‘Ik hou niet van afzien.’ – Veerle Dobbelaere
DSC – 6/11/2010 – M/V van de week
Er zijn weinig dingen die actrice Veerle Dobbelaere niet aandurft. En dus staat ze straks op de première van ‘Eva’ in het Brusselse jeugdtheater Bronks niet op, maar naast het podium. Voor een dubbeldebuut als regisseur en auteur.
Eigenlijk had de voorstelling een dagje eerder in première moeten gaan, op de veertigste verjaardag van Veerle’s jongere zus. Want het stuk is niet alleen een ode aan de liefde en de zotheid, maar ook aan de relatie die ze als kind met haar zus, Eva, had. ‘Mijn zus heeft mij bijna vermoord vroeger, en ik wenste haar af en toe ook echt weg, maar tegelijkertijd is het een heel hechte en intieme band. Zo gaat dat met zussen.’
Wat is toch het geheim van zusterliefde?
‘Je weet: dit is mijn zus en die kan ik haten of liefhebben, maar ze gaat nooit weg. Anders dan met vriendjes. Die onvoorwaardelijkheid geeft je een enorme veiligheid, van waaruit je kan experimenteren. Hoe werken relaties, hoeveel rek zit erop, hoe ambetant kan ik zijn, hoe lief kan ik zijn? Hoeveel kan ik in een ander opgaan zonder mezelf te verliezen, hoeveel kan ik vragen van een ander? In die zin was mijn relatie met mijn zus het oefenterrein voor alle andere relaties in mijn leven. Het is die veiligheid die ik later blijven zoeken ben. Weten dat je niet bang moet zijn om iemand te verliezen en daarom gewoon kunnen zijn wie je bent. En geloof mij, ik kan echt heel ambetant zijn. Maar ook heel lief en… van alles heel.’
Hebt u zo’n onvoorwaardelijke liefde gevonden?
‘Ja. Daarom ben ik met Alain getrouwd. Omdat ik voor het eerst in mijn leven voelde: wij blijven voor altijd samen, punt.
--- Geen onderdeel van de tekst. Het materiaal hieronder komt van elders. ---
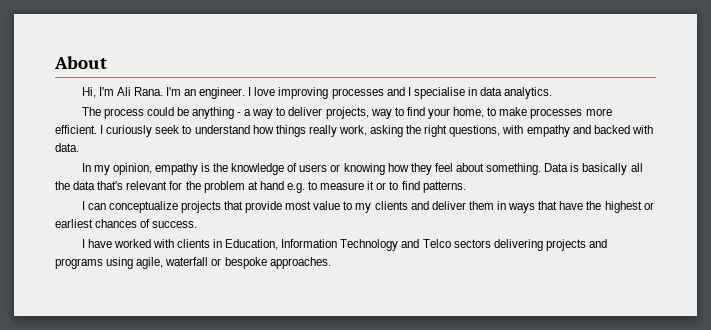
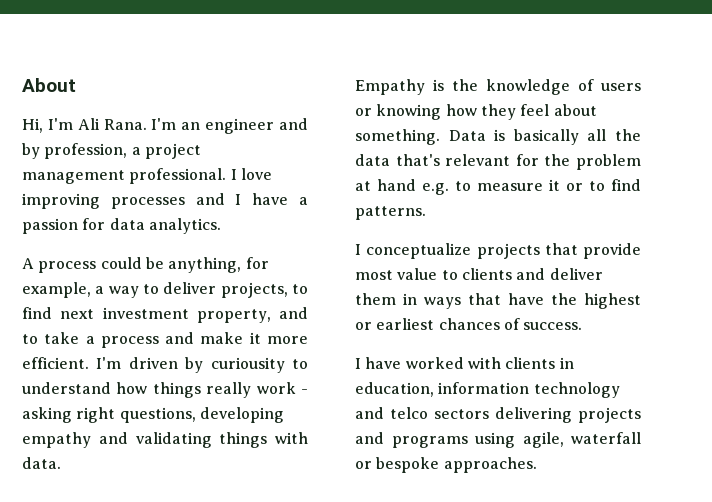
[199,87,246,99] engineer. -> [205,118,308,134] [22,143,201,159] [22,168,227,184] engineer and by profession, a project management professional.
[413,87,477,99] specialise in -> [252,193,309,205] [22,218,106,234] have a passion for
[81,107,101,116] The -> [22,258,34,269] A
[191,107,242,119] anything - -> [168,257,269,273] [22,282,91,298] anything, for example,
[370,107,612,119] [55,125,180,137] way to find your home, to make processes more efficient. I curiously seek -> [292,284,308,294] [22,307,308,323] [22,332,308,348] [22,357,285,373] to find next investment property, and to take a process and make it more efficient. I'm driven by curiousity
[338,125,422,137] work, asking the -> [256,382,308,394] [22,407,72,423] work - asking
[502,125,524,134] with -> [199,407,284,423] developing
[593,125,630,134] backed -> [135,432,268,448] validating things
[81,163,198,175] In my opinion, empathy -> [355,79,425,95] Empathy
[87,203,106,210] can -> (361, 249) none
[355,203,372,213] my -> (458, 275) none
[225,239,451,251] Education, Information Technology and Telco -> [355,382,620,398] [355,407,428,419] education, information technology and telco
Dat soort veiligheid heb je nodig om de wereld in vraag te kunnen stellen. Als volwassene of als kind. Zoals Eva doet in de voorstelling: hoe komt het dat wij één neus hebben en twee oren en niet andersom? Of hoe komen we aan onze naam? En als ik anders zou heten, zou ik dan iemand anders zijn?’
Welke vraag drijft u?
‘De grote overkoepelende vraag is: wie is Veerle? Wat zit er allemaal in mij, wat maakt mij gelukkig? Ik denk dat dat mijn grote drive is, die mij telkens weer in nieuwe avonturen stort. Als iemand mij vraagt om een stuk te schrijven, dan zeg ik ja. Omdat ik benieuwd ben hoe ik dat ga doen. Al kan dat wel eens anders uitdraaien dan je verwacht. Een verhaal schrijft zichzelf, zeggen schrijvers altijd. Dus ik maar wachten tot de personages tot leven kwamen en zichzelf schreven. Wel, vergeet het. Ik heb het uiteindelijk echt moeten inplannen. Elke dag schrijven, een maand lang, inspiratie of niet. Daar ben ik echt mezelf tegengekomen. In mijn ongeduld.’
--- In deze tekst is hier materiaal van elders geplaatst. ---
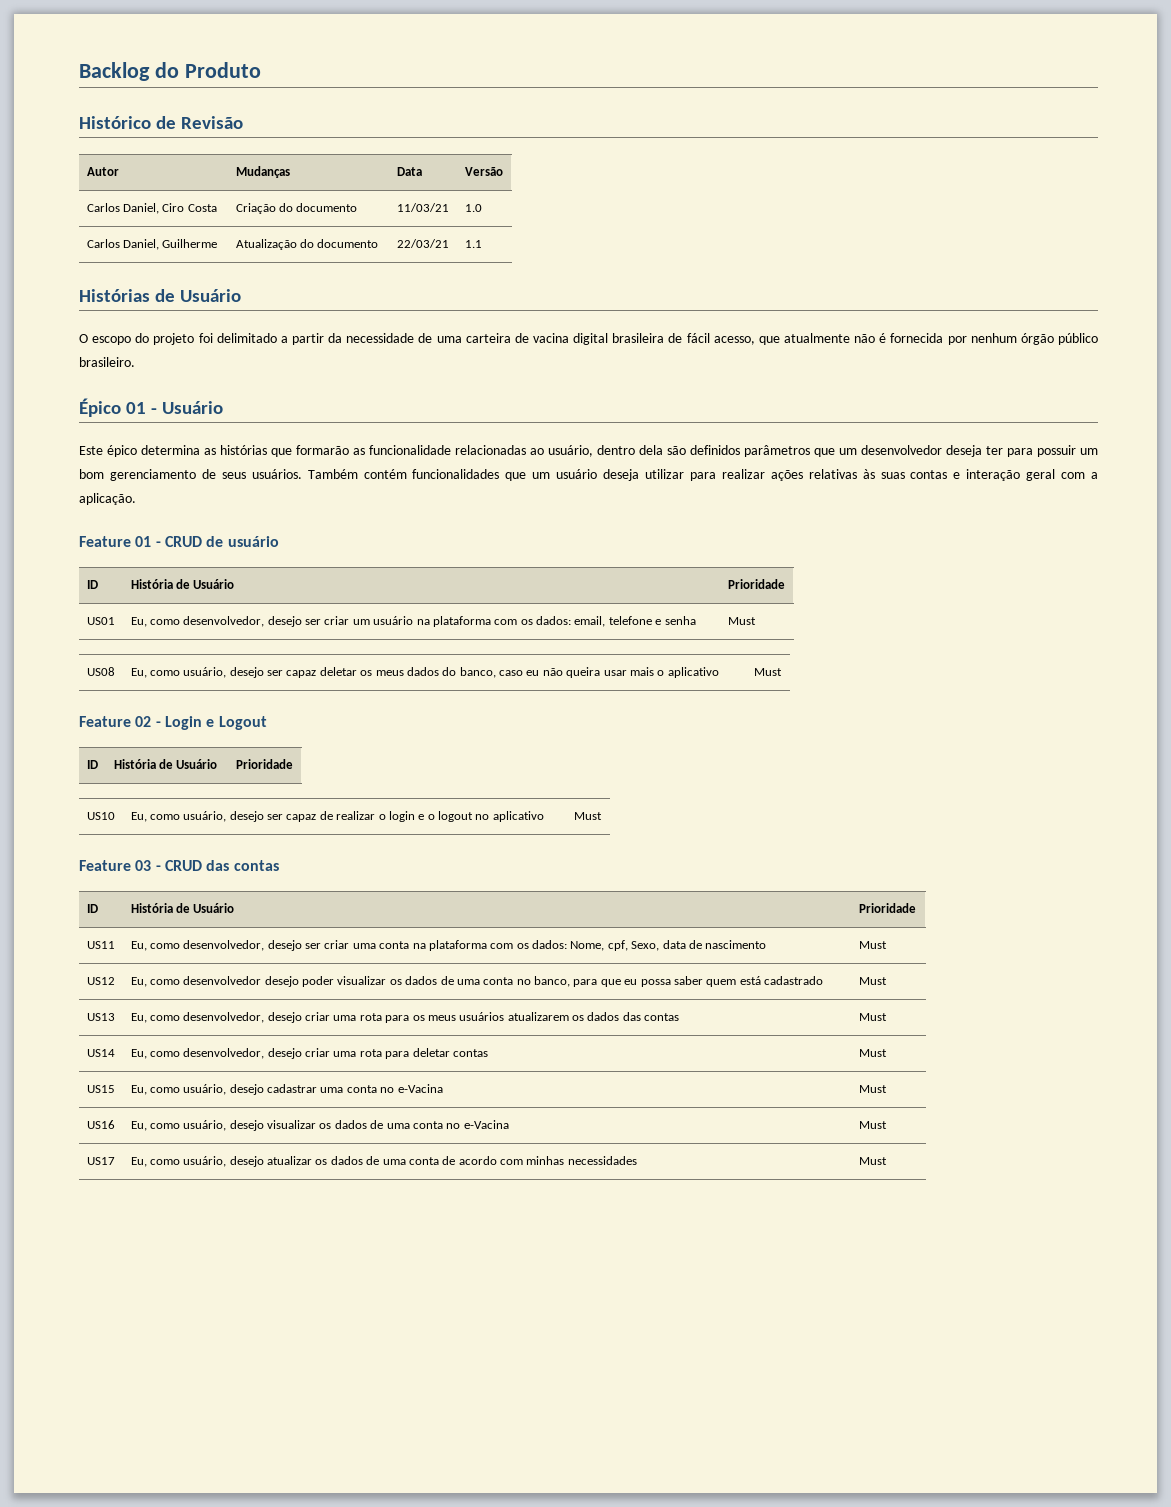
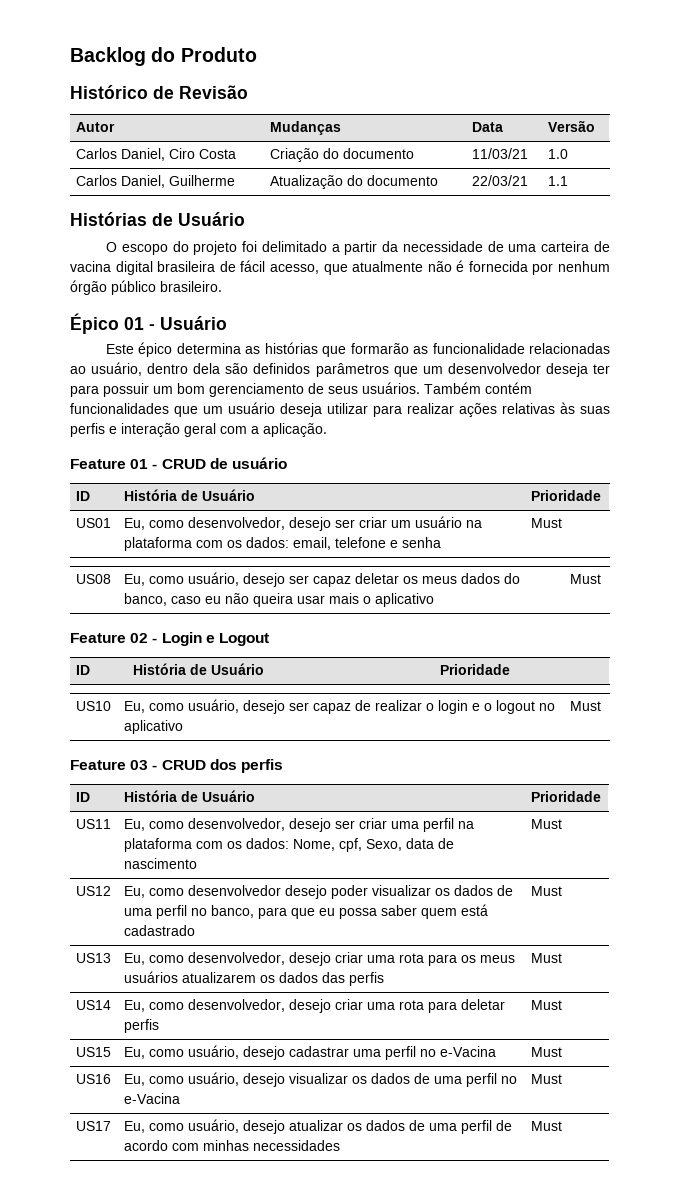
[910,470,948,479] contas -> [70,423,105,437] perfis
[206,860,279,871] das contas -> [209,759,283,773] dos perfis
[379,941,410,949] conta -> [423,818,455,832] perfil
[483,977,514,985] conta -> [156,905,188,919] perfil
[644,1013,680,1021] contas -> [349,972,385,986] perfis
[452,1049,488,1057] contas -> [124,1019,160,1033] perfis
[346,1085,377,1093] conta -> [385,1046,417,1060] perfil
[412,1121,443,1129] conta -> [466,1073,498,1087] perfil
[408,1157,439,1165] conta -> [461,1120,493,1134] perfil

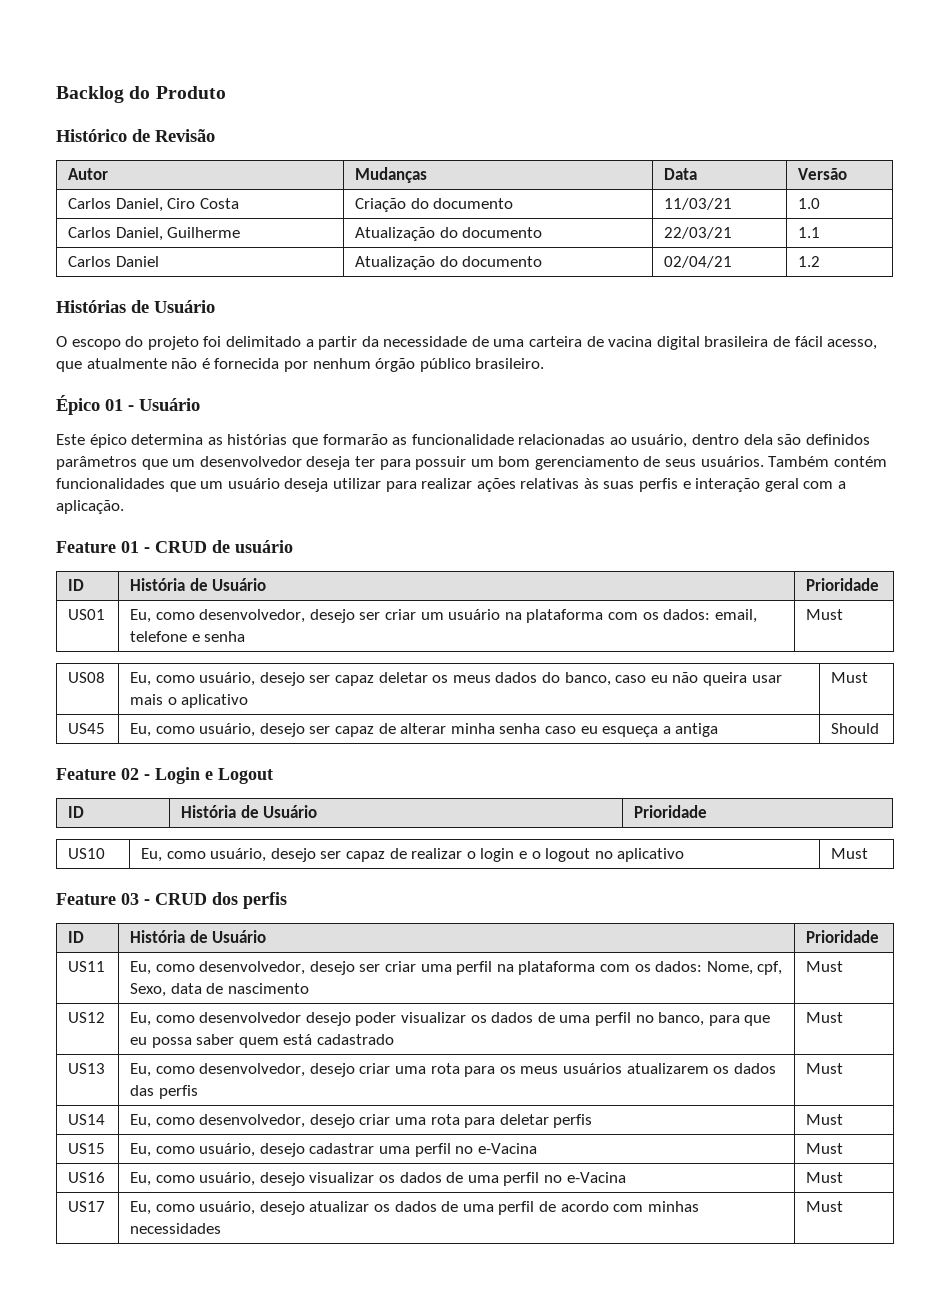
(569, 181) none -> [68,256,159,267] [355,256,543,270] [664,256,733,268] [798,256,821,267] // Carlos Daniel | Atualização do documento | 02/04/21 | 1.2
(602, 579) none -> [68,723,106,734] [130,723,719,737] [831,723,880,734] // US45 | Eu, como usuário, desejo ser capaz de alterar minha senha caso eu esqueça a antiga | Should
Bent u gewend dat alles meteen lukt?
‘Of iets ligt mij, en dan leer ik het snel, of iets ligt mij niet, en dan stop ik ermee. Maar nu was stoppen geen optie, er moest een stuk liggen, de repetities kwamen er aan. Dus ik moest er door, door datgene waar ik anders van wegloop. Dat gevoel van “het gaat niet zoals ik het wil, dus ik doe het niet”.’
Veel mensen zouden dat een levensles noemen.
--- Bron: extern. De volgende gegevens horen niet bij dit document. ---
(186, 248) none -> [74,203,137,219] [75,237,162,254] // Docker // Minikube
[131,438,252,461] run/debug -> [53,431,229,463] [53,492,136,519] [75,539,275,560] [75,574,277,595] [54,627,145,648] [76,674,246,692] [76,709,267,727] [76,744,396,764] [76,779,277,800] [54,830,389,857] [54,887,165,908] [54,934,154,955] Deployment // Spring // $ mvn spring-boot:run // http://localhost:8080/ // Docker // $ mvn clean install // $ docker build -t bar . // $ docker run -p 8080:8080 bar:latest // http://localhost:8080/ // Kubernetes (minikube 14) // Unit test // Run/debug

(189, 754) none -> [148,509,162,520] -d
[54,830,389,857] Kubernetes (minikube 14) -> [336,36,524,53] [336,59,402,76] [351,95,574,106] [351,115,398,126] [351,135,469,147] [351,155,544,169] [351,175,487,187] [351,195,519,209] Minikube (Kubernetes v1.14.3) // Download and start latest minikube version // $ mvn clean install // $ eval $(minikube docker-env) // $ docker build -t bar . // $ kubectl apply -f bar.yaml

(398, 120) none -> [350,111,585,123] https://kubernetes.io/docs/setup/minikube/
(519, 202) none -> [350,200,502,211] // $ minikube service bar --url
‘Om eerlijk te zijn, ik hou niet van afzien. Je hoort daar vrienden die joggen wel eens over bezig. Hoe heerlijk en louterend het is om kapot thuis te komen. Dat is toch gewoon vreselijk. Afzien en dat overwinnen, dat klinkt heroïsch maar ik doe dat echt niet graag.’
En dat voor iemand die in SM-rechter gespeeld heeft.
‘Dat was een leukere manier van afzien, als je per se de vergelijking wil maken. Van de zweep krijgen is duidelijker. Je weet: ik heb pijn omdat er iemand met een zweep op mijn gat gerammeld heeft, nu ziet het rood en straks is het voorbij. Daar ben ik niet bang van. Ik ben ook graag bevallen. Dat is functioneel afzien. Ik werk ook graag met regisseurs die mij over mijn grens trekken. Want ik geloof heel erg in groeien, en dat kan alleen door grenzen te verleggen. Maar als je je voor duizend procent geeft, moet daar ook iets tegenover staan: voldoening. Zo van: dit is echt goed, het is een meerwaarde dat ik het heb gedaan, want dit had niemand beter kunnen doen dan ik. En dat heb ik bij het schrijven nog nooit zo duidelijk gevoeld als bij het spelen.’
Wat geeft u voldoening?
‘Dat ik content ben. Zelf. De goedkeuring van anderen is leuk, maar het is niet de hoofdzaak. Al is het publiek laaiend enthousiast, als ik zelf niet tevreden ben, blijf ik denken: dat was niet goed genoeg.’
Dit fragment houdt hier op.